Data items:
──────────────────────────────

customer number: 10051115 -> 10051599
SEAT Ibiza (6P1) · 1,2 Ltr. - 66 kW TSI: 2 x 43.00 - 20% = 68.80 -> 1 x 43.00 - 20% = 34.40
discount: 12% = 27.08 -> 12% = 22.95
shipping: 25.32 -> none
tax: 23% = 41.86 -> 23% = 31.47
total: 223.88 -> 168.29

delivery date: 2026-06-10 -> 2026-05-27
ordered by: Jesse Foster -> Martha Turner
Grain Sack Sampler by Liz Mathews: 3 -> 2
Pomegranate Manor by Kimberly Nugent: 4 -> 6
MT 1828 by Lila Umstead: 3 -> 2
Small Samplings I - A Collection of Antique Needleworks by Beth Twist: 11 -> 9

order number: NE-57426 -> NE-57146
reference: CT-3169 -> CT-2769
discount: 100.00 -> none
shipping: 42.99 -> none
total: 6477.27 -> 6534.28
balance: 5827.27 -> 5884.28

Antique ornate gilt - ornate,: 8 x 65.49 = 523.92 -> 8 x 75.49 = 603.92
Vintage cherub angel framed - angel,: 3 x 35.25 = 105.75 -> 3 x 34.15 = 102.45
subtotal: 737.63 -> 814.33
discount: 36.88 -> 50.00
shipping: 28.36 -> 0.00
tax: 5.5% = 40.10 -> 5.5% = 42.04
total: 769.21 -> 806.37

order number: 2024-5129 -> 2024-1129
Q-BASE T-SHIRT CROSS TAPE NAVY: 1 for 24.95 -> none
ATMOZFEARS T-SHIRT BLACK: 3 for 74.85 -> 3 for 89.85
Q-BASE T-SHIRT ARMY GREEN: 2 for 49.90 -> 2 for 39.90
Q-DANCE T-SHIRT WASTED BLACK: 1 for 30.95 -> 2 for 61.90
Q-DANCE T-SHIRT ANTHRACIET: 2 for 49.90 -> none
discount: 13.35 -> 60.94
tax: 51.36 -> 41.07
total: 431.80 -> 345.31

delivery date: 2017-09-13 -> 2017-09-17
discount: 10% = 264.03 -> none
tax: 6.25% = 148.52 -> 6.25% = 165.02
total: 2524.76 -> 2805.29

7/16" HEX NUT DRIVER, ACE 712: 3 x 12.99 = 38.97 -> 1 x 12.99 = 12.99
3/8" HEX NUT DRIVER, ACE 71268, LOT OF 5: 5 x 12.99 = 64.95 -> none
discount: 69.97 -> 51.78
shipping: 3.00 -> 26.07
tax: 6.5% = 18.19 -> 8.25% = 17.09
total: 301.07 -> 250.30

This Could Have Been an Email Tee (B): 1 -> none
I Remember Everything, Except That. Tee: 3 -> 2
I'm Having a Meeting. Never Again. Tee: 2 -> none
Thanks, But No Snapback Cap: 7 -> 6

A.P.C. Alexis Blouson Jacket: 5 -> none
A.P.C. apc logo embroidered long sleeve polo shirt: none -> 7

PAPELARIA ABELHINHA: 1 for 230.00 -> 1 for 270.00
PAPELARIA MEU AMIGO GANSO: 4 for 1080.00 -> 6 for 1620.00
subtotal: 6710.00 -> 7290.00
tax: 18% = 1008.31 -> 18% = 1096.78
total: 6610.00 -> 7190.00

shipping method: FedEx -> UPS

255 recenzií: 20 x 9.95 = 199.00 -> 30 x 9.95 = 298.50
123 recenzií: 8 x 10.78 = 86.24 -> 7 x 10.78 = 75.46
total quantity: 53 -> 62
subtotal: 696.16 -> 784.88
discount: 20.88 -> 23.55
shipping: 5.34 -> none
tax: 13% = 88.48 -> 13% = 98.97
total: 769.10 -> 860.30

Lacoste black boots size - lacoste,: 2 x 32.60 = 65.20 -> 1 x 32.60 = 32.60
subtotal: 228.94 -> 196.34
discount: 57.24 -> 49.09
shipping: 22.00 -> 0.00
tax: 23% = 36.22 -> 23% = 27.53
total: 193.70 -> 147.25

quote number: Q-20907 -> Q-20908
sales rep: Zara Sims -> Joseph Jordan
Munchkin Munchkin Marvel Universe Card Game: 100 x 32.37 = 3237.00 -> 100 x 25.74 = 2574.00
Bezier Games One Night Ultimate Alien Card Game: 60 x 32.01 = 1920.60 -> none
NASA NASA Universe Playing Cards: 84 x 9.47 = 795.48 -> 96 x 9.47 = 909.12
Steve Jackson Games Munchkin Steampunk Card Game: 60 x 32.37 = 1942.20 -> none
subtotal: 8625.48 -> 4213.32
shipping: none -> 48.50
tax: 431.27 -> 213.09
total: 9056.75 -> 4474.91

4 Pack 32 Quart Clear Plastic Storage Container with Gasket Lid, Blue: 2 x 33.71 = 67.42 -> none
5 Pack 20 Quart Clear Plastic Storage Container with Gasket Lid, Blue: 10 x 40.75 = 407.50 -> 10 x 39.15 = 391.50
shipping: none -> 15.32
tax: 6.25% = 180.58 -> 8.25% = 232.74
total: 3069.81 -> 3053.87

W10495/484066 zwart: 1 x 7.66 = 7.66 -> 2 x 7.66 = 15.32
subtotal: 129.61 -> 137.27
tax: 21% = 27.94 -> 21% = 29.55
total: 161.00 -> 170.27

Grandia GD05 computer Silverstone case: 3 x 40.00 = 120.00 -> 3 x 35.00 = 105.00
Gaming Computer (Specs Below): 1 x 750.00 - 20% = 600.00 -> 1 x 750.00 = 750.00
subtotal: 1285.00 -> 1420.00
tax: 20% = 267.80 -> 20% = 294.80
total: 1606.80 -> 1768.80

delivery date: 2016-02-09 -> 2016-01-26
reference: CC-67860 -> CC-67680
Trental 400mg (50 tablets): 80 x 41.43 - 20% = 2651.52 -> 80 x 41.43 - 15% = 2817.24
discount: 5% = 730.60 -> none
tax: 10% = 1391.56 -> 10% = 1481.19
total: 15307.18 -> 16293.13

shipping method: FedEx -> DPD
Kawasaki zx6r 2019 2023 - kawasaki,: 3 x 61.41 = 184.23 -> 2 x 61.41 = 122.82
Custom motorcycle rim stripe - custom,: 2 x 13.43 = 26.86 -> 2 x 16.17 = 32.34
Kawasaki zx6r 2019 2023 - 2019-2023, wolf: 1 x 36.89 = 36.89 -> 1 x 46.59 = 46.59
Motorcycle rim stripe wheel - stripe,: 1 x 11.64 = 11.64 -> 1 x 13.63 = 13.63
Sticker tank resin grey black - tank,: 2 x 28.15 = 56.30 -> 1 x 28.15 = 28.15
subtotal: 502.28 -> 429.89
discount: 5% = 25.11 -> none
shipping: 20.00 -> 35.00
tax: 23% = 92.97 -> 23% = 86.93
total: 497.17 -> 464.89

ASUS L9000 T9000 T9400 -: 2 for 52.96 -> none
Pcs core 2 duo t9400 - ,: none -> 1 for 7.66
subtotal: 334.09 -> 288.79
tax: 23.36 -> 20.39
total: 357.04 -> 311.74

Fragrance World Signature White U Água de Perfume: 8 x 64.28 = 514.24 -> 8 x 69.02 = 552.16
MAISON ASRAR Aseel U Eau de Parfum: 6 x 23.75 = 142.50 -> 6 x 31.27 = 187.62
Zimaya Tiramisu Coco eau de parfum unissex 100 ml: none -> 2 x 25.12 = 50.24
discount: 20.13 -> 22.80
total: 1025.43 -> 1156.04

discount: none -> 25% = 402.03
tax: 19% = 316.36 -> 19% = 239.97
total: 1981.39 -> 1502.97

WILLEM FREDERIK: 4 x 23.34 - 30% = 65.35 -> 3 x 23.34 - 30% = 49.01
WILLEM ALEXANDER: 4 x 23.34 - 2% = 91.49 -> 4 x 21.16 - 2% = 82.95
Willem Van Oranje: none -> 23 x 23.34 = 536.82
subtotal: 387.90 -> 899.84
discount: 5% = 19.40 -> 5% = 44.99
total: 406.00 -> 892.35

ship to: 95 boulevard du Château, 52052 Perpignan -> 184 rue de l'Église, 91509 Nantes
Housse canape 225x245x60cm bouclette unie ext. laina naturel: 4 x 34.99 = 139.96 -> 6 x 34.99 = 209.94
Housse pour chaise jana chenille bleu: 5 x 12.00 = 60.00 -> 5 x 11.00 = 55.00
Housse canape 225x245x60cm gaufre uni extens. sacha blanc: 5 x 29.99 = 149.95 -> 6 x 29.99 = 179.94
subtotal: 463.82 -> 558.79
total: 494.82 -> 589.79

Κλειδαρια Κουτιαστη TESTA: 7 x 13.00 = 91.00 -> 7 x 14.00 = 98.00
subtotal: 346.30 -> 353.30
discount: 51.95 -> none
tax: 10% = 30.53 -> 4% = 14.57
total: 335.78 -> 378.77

──────────────────────────────

EXERCISE OBJECTIVE: Your response should hold only an exact copy of the lines above, from the one containing "Κλειδαρια Κουτιαστη TESTA: 7" through the end of the entries.

WORKED SOLUTION:
Κλειδαρια Κουτιαστη TESTA: 7 x 13.00 = 91.00 -> 7 x 14.00 = 98.00
subtotal: 346.30 -> 353.30
discount: 51.95 -> none
tax: 10% = 30.53 -> 4% = 14.57
total: 335.78 -> 378.77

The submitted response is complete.